____ Provided records
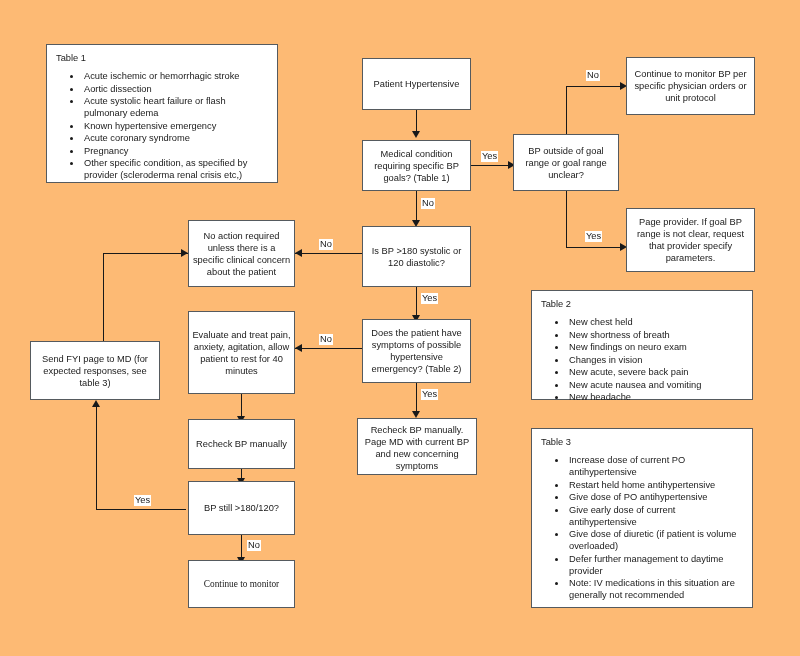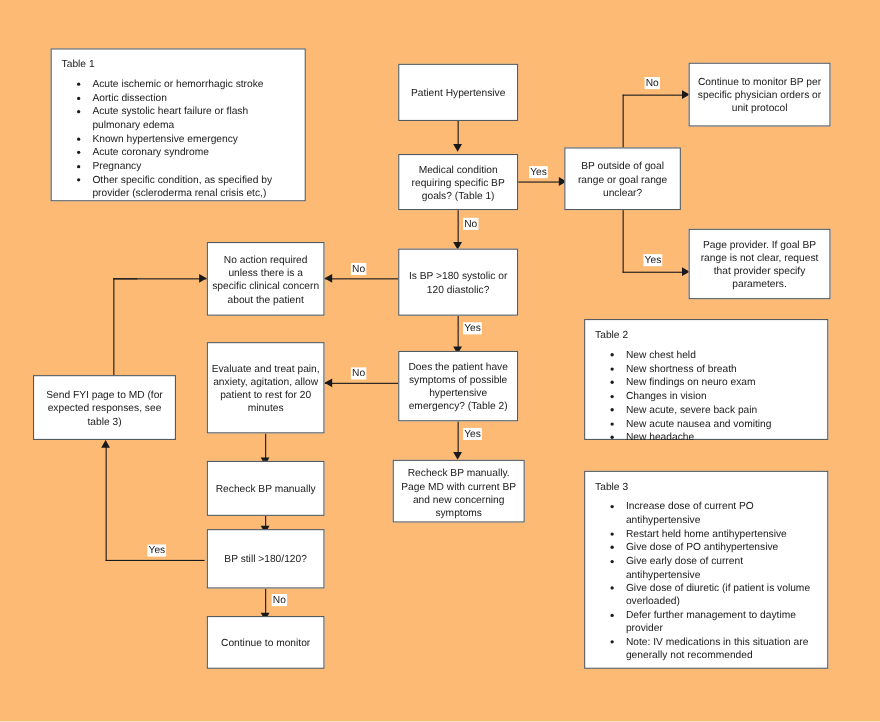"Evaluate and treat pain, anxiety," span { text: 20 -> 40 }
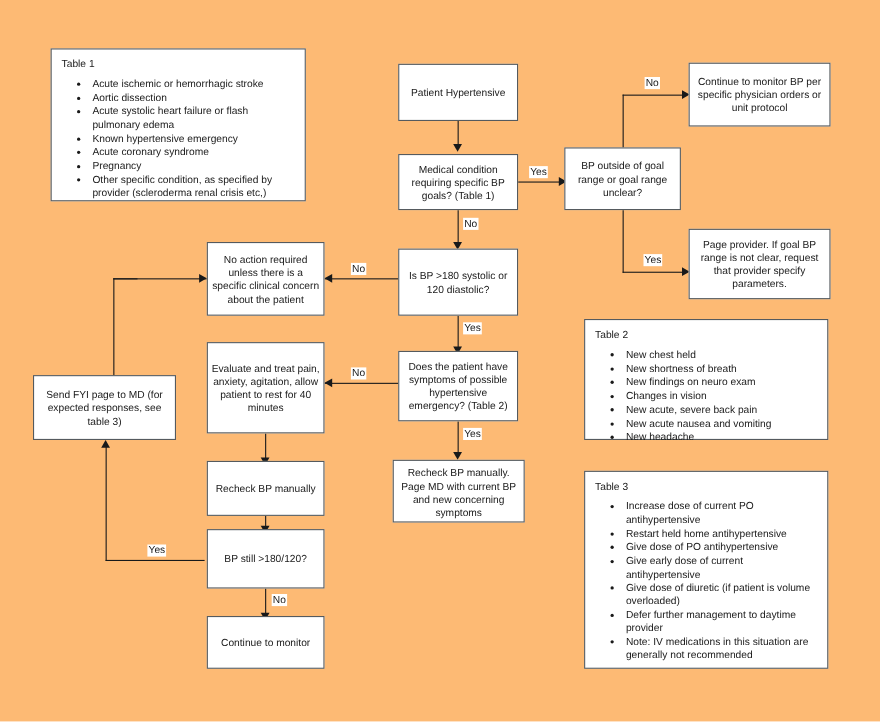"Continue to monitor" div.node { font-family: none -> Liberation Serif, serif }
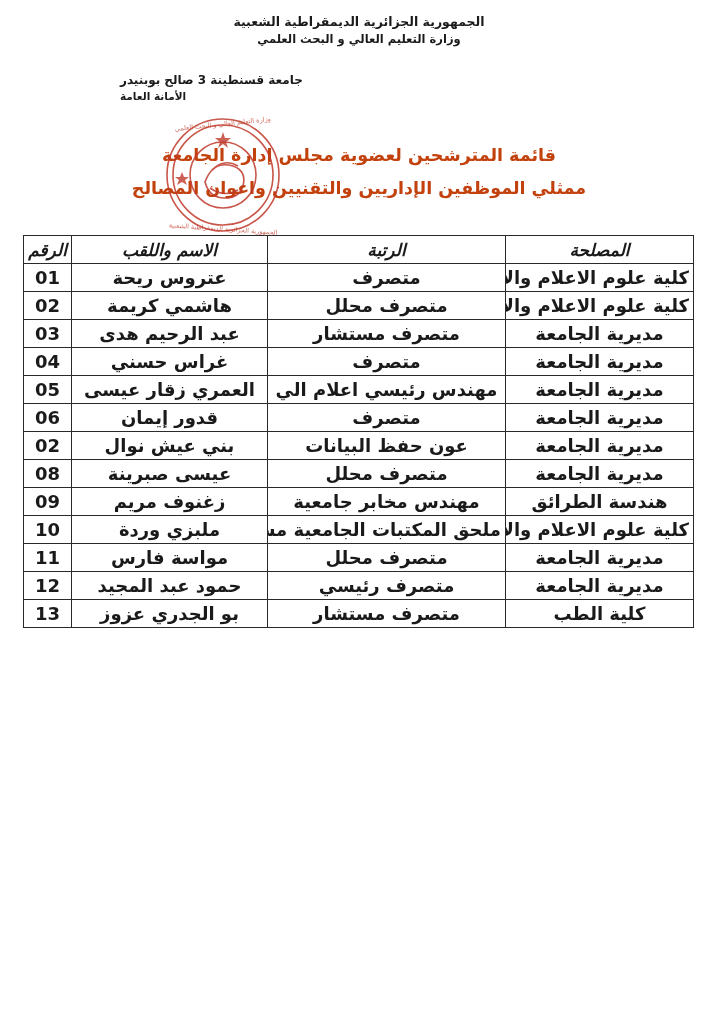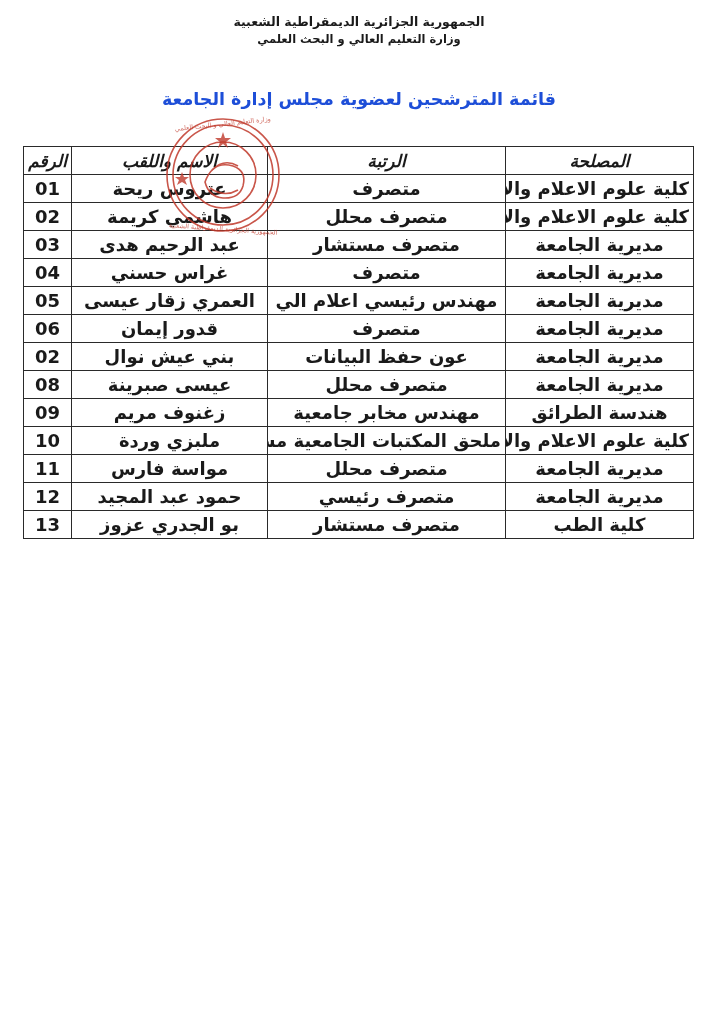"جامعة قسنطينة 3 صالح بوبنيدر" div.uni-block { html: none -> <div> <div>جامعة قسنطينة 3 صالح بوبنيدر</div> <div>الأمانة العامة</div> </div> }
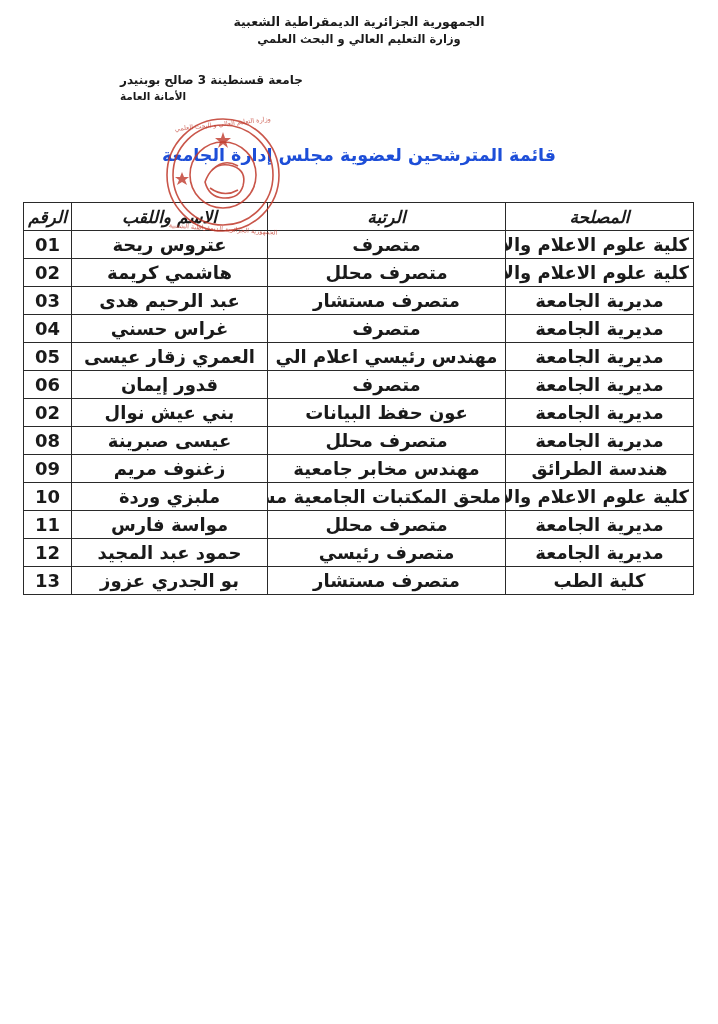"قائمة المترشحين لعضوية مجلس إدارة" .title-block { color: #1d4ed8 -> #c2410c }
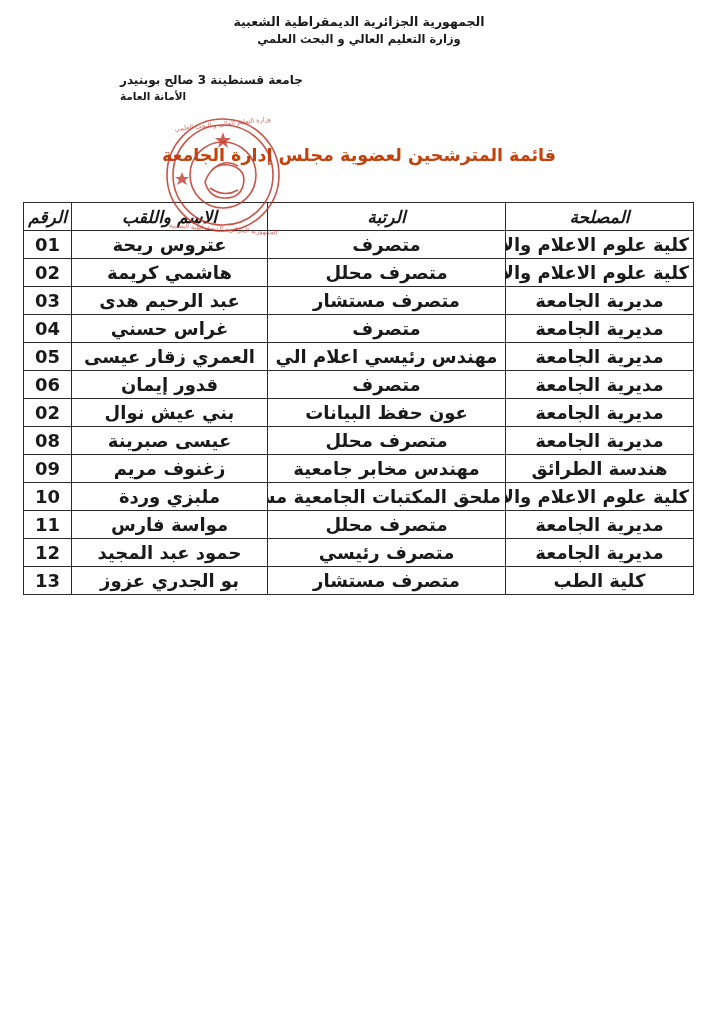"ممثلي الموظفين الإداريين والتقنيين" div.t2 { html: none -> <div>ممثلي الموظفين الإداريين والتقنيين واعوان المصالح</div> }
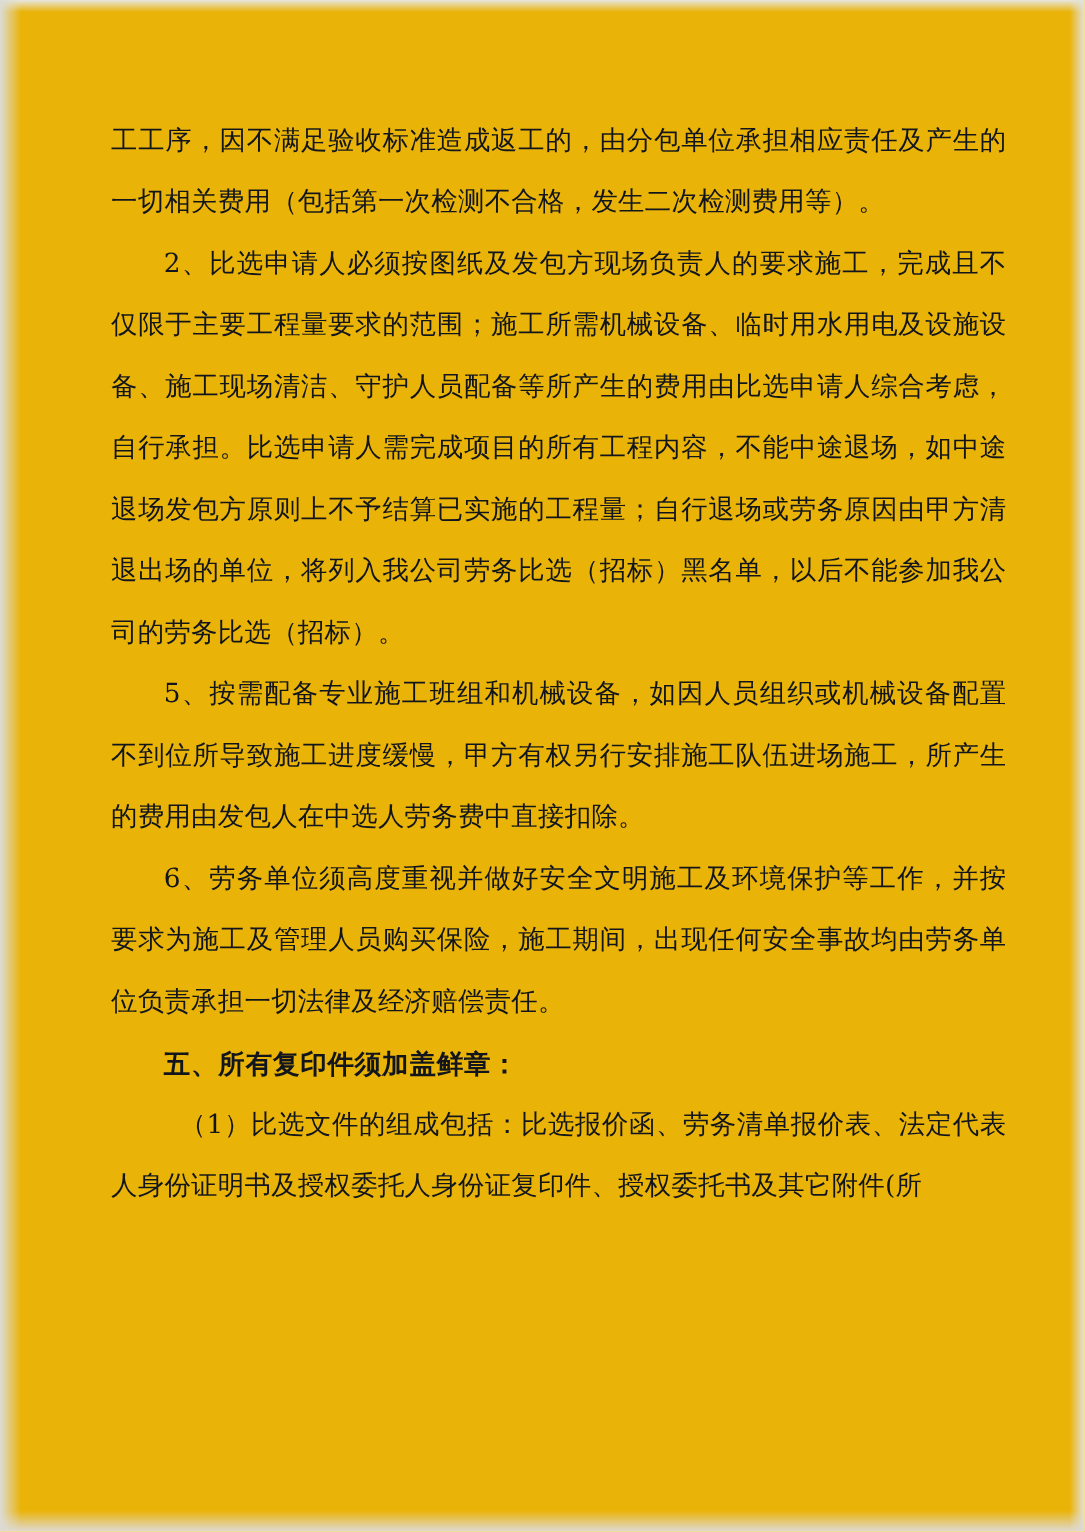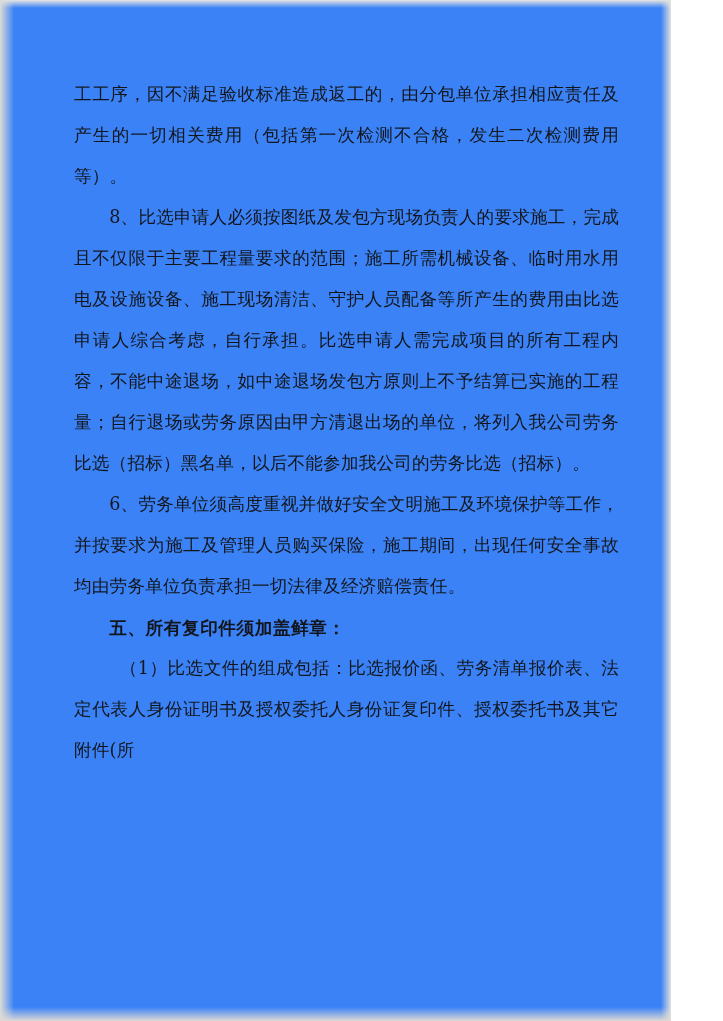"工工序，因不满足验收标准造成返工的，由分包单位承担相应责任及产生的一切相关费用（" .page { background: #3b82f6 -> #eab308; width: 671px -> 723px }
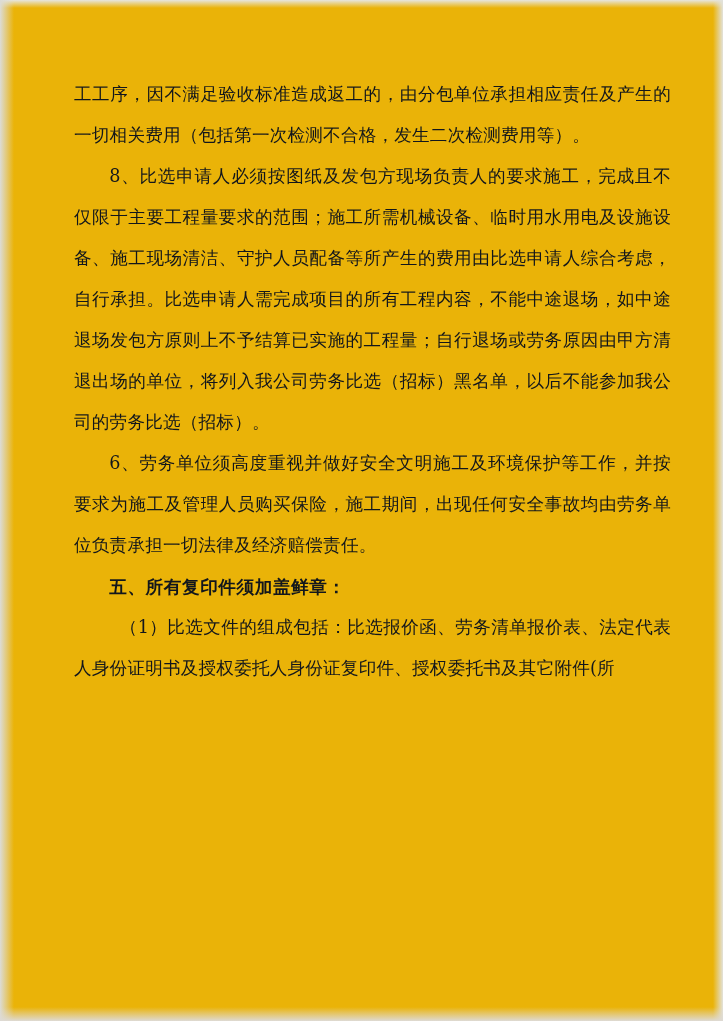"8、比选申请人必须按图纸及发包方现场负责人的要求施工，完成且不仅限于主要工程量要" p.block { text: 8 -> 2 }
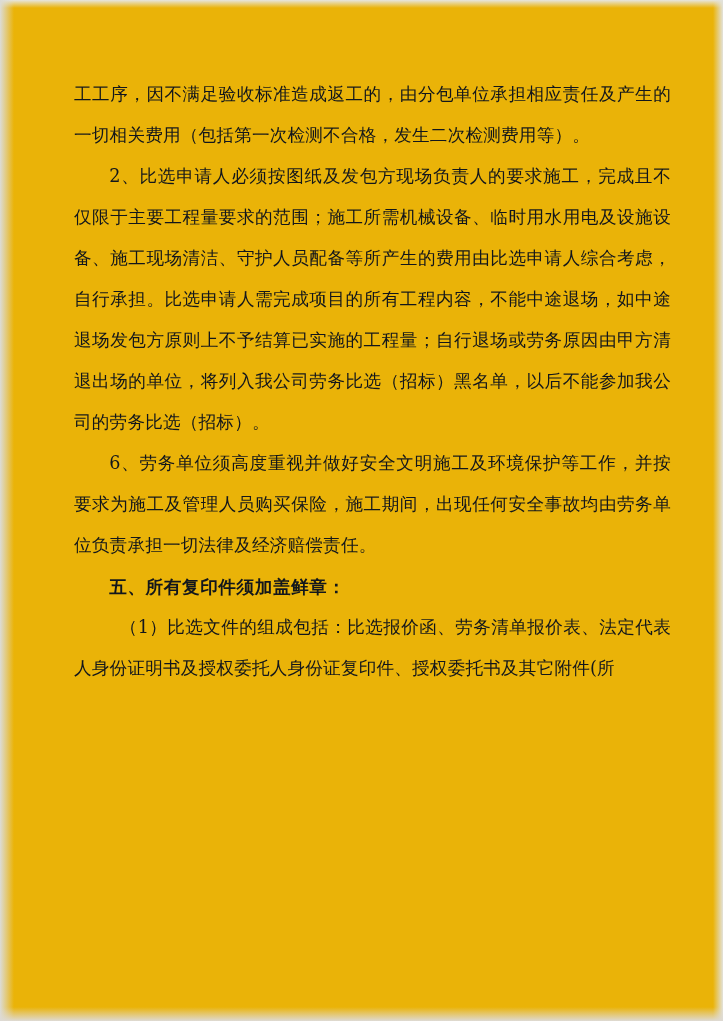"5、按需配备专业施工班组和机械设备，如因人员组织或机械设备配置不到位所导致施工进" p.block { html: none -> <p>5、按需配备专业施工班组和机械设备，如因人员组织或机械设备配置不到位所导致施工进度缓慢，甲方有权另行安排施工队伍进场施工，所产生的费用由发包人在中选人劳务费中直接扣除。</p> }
________
Exercise details:
Would you print the whole listing exactly, omitting the pictures?

Exercise solution:
"Evaluate and treat pain, anxiety," span { text: 20 -> 40 }
"Continue to monitor" div.node { font-family: none -> Liberation Serif, serif }
"جامعة قسنطينة 3 صالح بوبنيدر" div.uni-block { html: none -> <div> <div>جامعة قسنطينة 3 صالح بوبنيدر</div> <div>الأمانة العامة</div> </div> }
"قائمة المترشحين لعضوية مجلس إدارة" .title-block { color: #1d4ed8 -> #c2410c }
"ممثلي الموظفين الإداريين والتقنيين" div.t2 { html: none -> <div>ممثلي الموظفين الإداريين والتقنيين واعوان المصالح</div> }
"工工序，因不满足验收标准造成返工的，由分包单位承担相应责任及产生的一切相关费用（" .page { background: #3b82f6 -> #eab308; width: 671px -> 723px }
"8、比选申请人必须按图纸及发包方现场负责人的要求施工，完成且不仅限于主要工程量要" p.block { text: 8 -> 2 }
"5、按需配备专业施工班组和机械设备，如因人员组织或机械设备配置不到位所导致施工进" p.block { html: none -> <p>5、按需配备专业施工班组和机械设备，如因人员组织或机械设备配置不到位所导致施工进度缓慢，甲方有权另行安排施工队伍进场施工，所产生的费用由发包人在中选人劳务费中直接扣除。</p> }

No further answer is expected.